Clutch management depends a lot on the driver. I try not to heat it up too much before the start: when I get on the grid, at the end of the sighting lap, I stop a dozen places before my starting position and simulate a start.
KZ’s have a dry clutch and it heats up quickly: my recommendation is to try just the one start, two at most, but don’t overdo it, otherwise you will only end up making the situation worse.
A good start doesn’t only depend on the skill of the driver, but also on the carburetion: if the engine runs too “rich” or too “lean”, its response to clutch release changes and this can result in a poor start, especially for less experienced drivers.

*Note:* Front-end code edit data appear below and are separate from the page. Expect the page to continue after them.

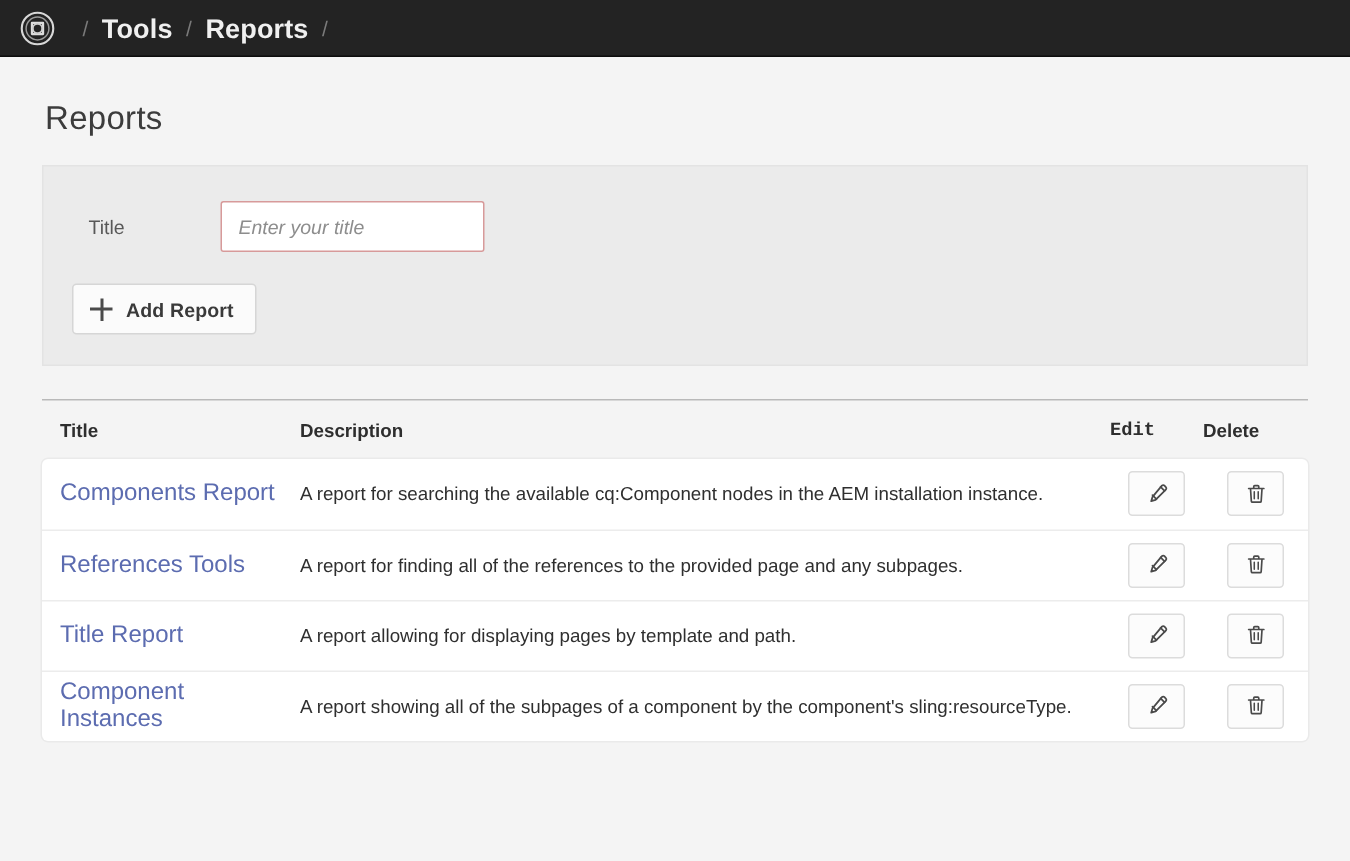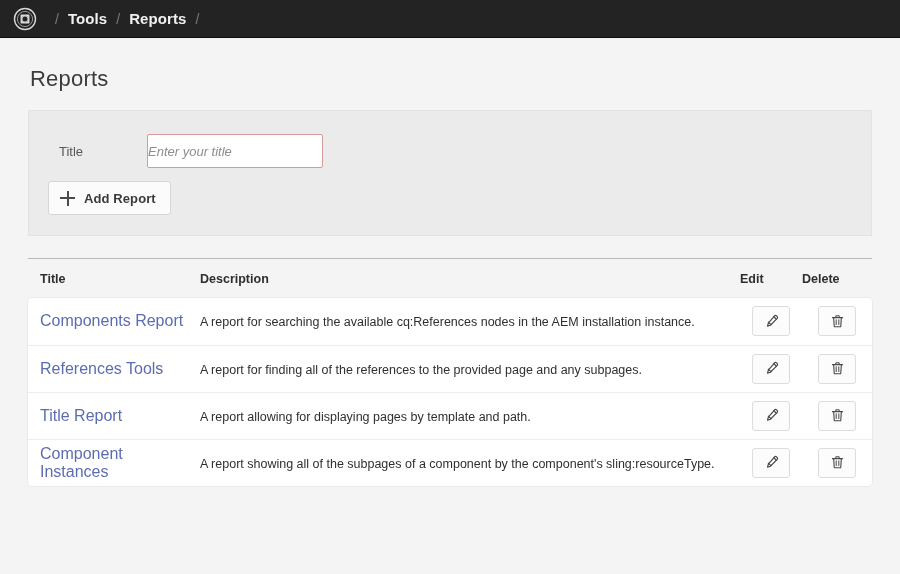--- a/index.html
+++ b/index.html
@@ -43,21 +43,21 @@
     line-height: 1;
   }
   .crumb-sep {
     color: #7a7a7a;
     padding: 0 9px;
     font-size: 14px;
     font-weight: 300;
   }
   .crumb-link {
     color: #f0f0f0;
-    font-size: 15px;
+    font-size: 18px;
     font-weight: 600;
     letter-spacing: .1px;
     cursor: pointer;
   }
 
   
   .content {
     padding: 0 28px;
   }
   .page-title {
@@ -86,33 +86,33 @@
     font-size: 13px;
     color: #585858;
     padding-left: 12px;
   }
   .title-input {
     width: 176px;
     height: 34px;
     border: 1px solid #d79a9a;
     background: #ffffff;
     border-radius: 2px;
-    padding: 0 0;
+    padding: 0 11px;
     font-family: "Liberation Sans", sans-serif;
     font-size: 13px;
     color: #2b2b2b;
     outline: none;
   }
   .title-input::placeholder {
     color: #8d8d8d;
     font-style: italic;
     font-size: 13px;
   }
   .add-btn {
-    margin-top: 12px;
+    margin-top: 20px;
     margin-left: 1px;
     height: 34px;
     min-width: 108px;
     background: #fbfbfb;
     border: 1px solid #d6d6d6;
     border-radius: 3px;
     display: inline-flex;
     align-items: center;
     justify-content: center;
     gap: 9px;
@@ -160,21 +160,21 @@
   .table th {
     text-align: left;
     font-size: 12.5px;
     font-weight: 700;
     color: #2e2e2e;
     padding: 13px 0 12px 0;
     background: transparent;
   }
   .th-title   { width: 160px; padding-left: 12px !important; }
   .th-desc    { width: auto;  padding-left: 12px !important; }
-  .th-edit    { width: 62px;  text-align: left; }
+  .th-edit    { width: 62px;  text-align: left; font-family: Liberation Mono, monospace; }
   .th-delete  { width: 70px;  text-align: center; }
 
   .table-body-wrap {
     background: #ffffff;
     border-radius: 4px;
     overflow: hidden;
     box-shadow: 0 0 0 1px rgba(0,0,0,0.04);
   }
   .table-body { width: 100%; border-collapse: collapse; table-layout: fixed; }
   .table-body tr { border-bottom: 1px solid #ececec; }
@@ -264,21 +264,21 @@
   </table>
 
   <div class="table-body-wrap">
     <table class="table-body">
       <tbody id="rows-container">
   <tr>
     <td class="cell-title">
       <a class="row-link" href="#">Components Report</a>
     </td>
     <td class="cell-desc">
-      <span class="row-desc">A report for searching the available cq:References nodes in the AEM installation instance.</span>
+      <span class="row-desc">A report for searching the available cq:Component nodes in the AEM installation instance.</span>
     </td>
     <td class="cell-edit">
       <button class="icon-btn">
         <span>
           <svg width="15" height="15" viewBox="0 0 16 16" aria-hidden="true">
             <path d="M11.3 1.9a1.3 1.3 0 0 1 1.85 0l.95.95a1.3 1.3 0 0 1 0 1.85l-7.3 7.3-3.1.95.95-3.1z" fill="none" stroke="#4a4a4a" stroke-width="1.25" stroke-linejoin="round"></path>
             <path d="M10.4 2.8l2.8 2.8" stroke="#4a4a4a" stroke-width="1.25" stroke-linecap="round"></path>
             <path d="M4.6 8.6l2.8 2.8" stroke="#4a4a4a" stroke-width="1.25" stroke-linecap="round"></path>
           </svg>
         </span>

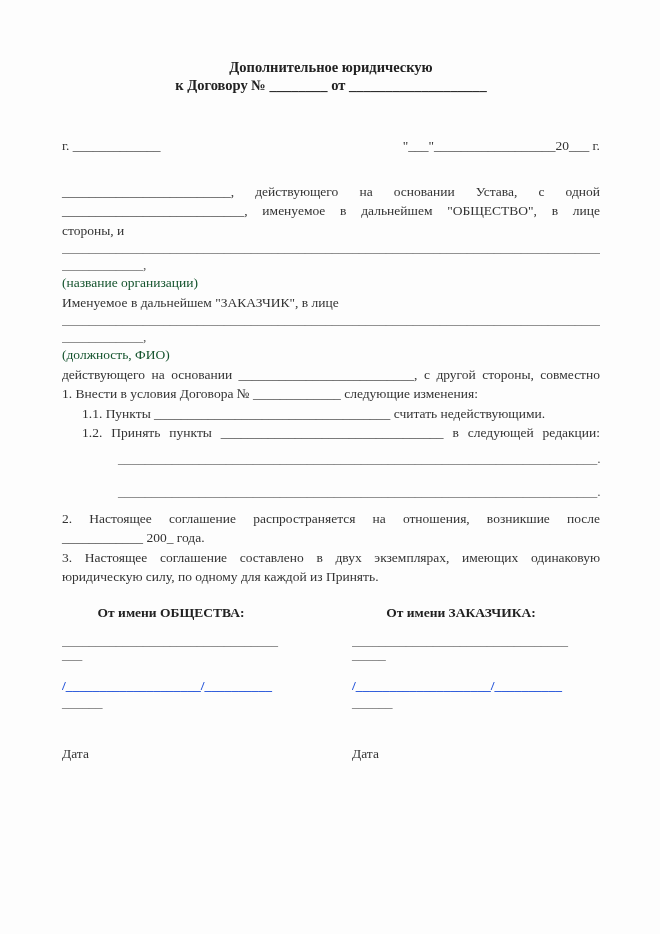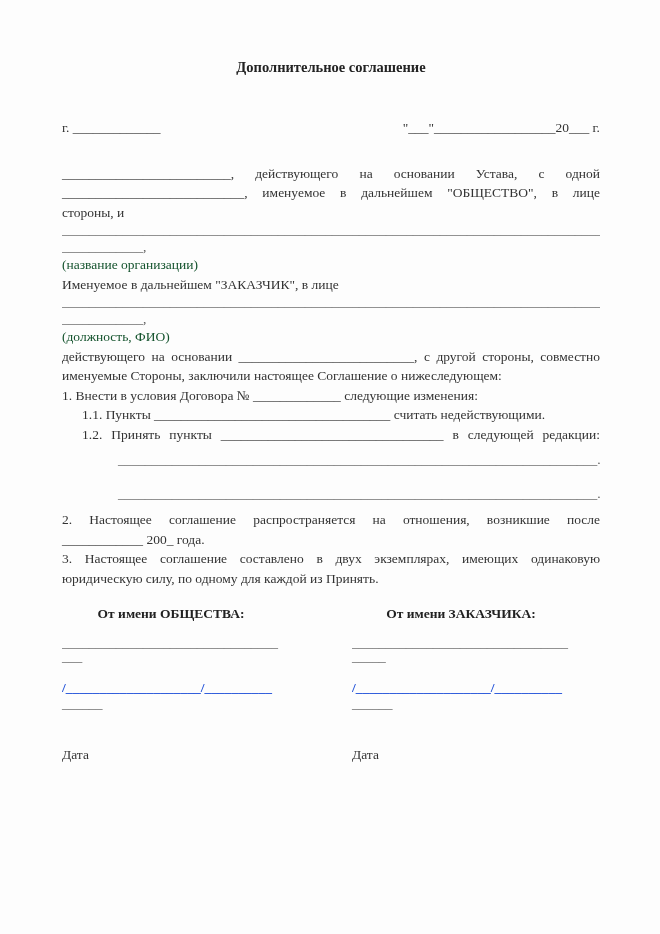--- a/index.html
+++ b/index.html
@@ -50,40 +50,40 @@
   .sig-slash-line { margin-top:14px; line-height:19.5px; color:#1d4ed8; white-space:nowrap; overflow:hidden;font-weight:bold; }
   .sig-slash-cont { line-height:14px; color:#595959; }
   .sig-date { margin-top:34px; color:#333333; }
 </style>
 </head>
 <body>
 
 <div class="page">
   <div class="content">
 
-    <div class="doc-title">Дополнительное соглашение</div>
+    <div class="doc-title">Дополнительное юридическую</div>
+    <div class="doc-title">к Договору № ________ от ___________________</div>
 
     <div class="row-citydate">
       <span>г. _____________</span>
       <span>"___"__________________20___ г.</span>
     </div>
 
     <div class="para1">
       <div class="just">_________________________, действующего на основании Устава, с одной</div>
       <div class="just">___________________________, именуемое в дальнейшем "ОБЩЕСТВО", в лице</div>
       <div>стороны, и</div>
       <div class="rule-line">________________________________________________________________________________</div>
       <div class="cont-line">____________,</div>
       <div class="caption-line">(название организации)</div>
       <div>Именуемое в дальнейшем "ЗАКАЗЧИК", в лице</div>
       <div class="rule-line">________________________________________________________________________________</div>
       <div class="cont-line">____________,</div>
       <div class="caption-line">(должность, ФИО)</div>
       <div class="just">действующего на основании __________________________, с другой стороны, совместно</div>
-      <div>именуемые Стороны, заключили настоящее Соглашение о нижеследующем:</div>
     </div>
 
     <div>
       <div class="terms-item">1. Внести в условия Договора № _____________ следующие изменения:</div>
       <div class="terms-item indent">1.1. Пункты ___________________________________ считать недействующими.</div>
       <div class="terms-item indent just">1.2. Принять пункты _________________________________ в следующей редакции:</div>
       <div class="blank-sent mt8">_______________________________________________________________________.</div>
       <div class="blank-sent mt17">_______________________________________________________________________.</div>
       <div class="just mt8">2. Настоящее соглашение распространяется на отношения, возникшие после</div>
       <div>____________ 200_ года.</div>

A slightly rich engine can be “cleaned” while on the starting grid. Of course, you also to understand where it is “rich”, because a float carburetor has a number of adjustments (sprayer pin, minimum and maximum float, etc.) that vary carburetion in the different ranges of engine speed. However, you can adjust it using short, sharp stabs on the accelerator pedal. I do so by dividing the accelerator stroke into three parts: 0-50-100. If the engine is running rich, I mustn’t accelerate 100%, otherwise I risk not having the right response when I need a burst of speed. I recommend accelerating to 50%: the carburetion of the engine will be “cleaner” and the burst of speed will be better.
After “cleaning” the engine and warming up the clutch, I stop on my starting position and check the radiator curtain. I usually shut it completely during the sighting lap in order to raise the water temperature quickly.
However, before the start I adjust the opening so that I don’t have to touch it for the first three or four laps, when I have to concentrate on overtaking or defending my position. The optimal position is in the middle. However, if in doubt, it’s better to have it slightly lower, so as not to raise the engine temperature too much.
Several aspects are involved in getting off to a good start. When the procedure starts, I try to focus on the engine. When the second red light comes on, I begin to accelerate: you have to keep the engine revved up, around 12,000 rpm is fine.
When the fourth red light comes on, you have to be ready to go, so you have to be in first gear: then is the time to release the clutch. It should be released gently, but as fast as possible, certainly without letting it go all of a sudden. If the tyres are properly warmed up, the rear wheels shouldn’t spin.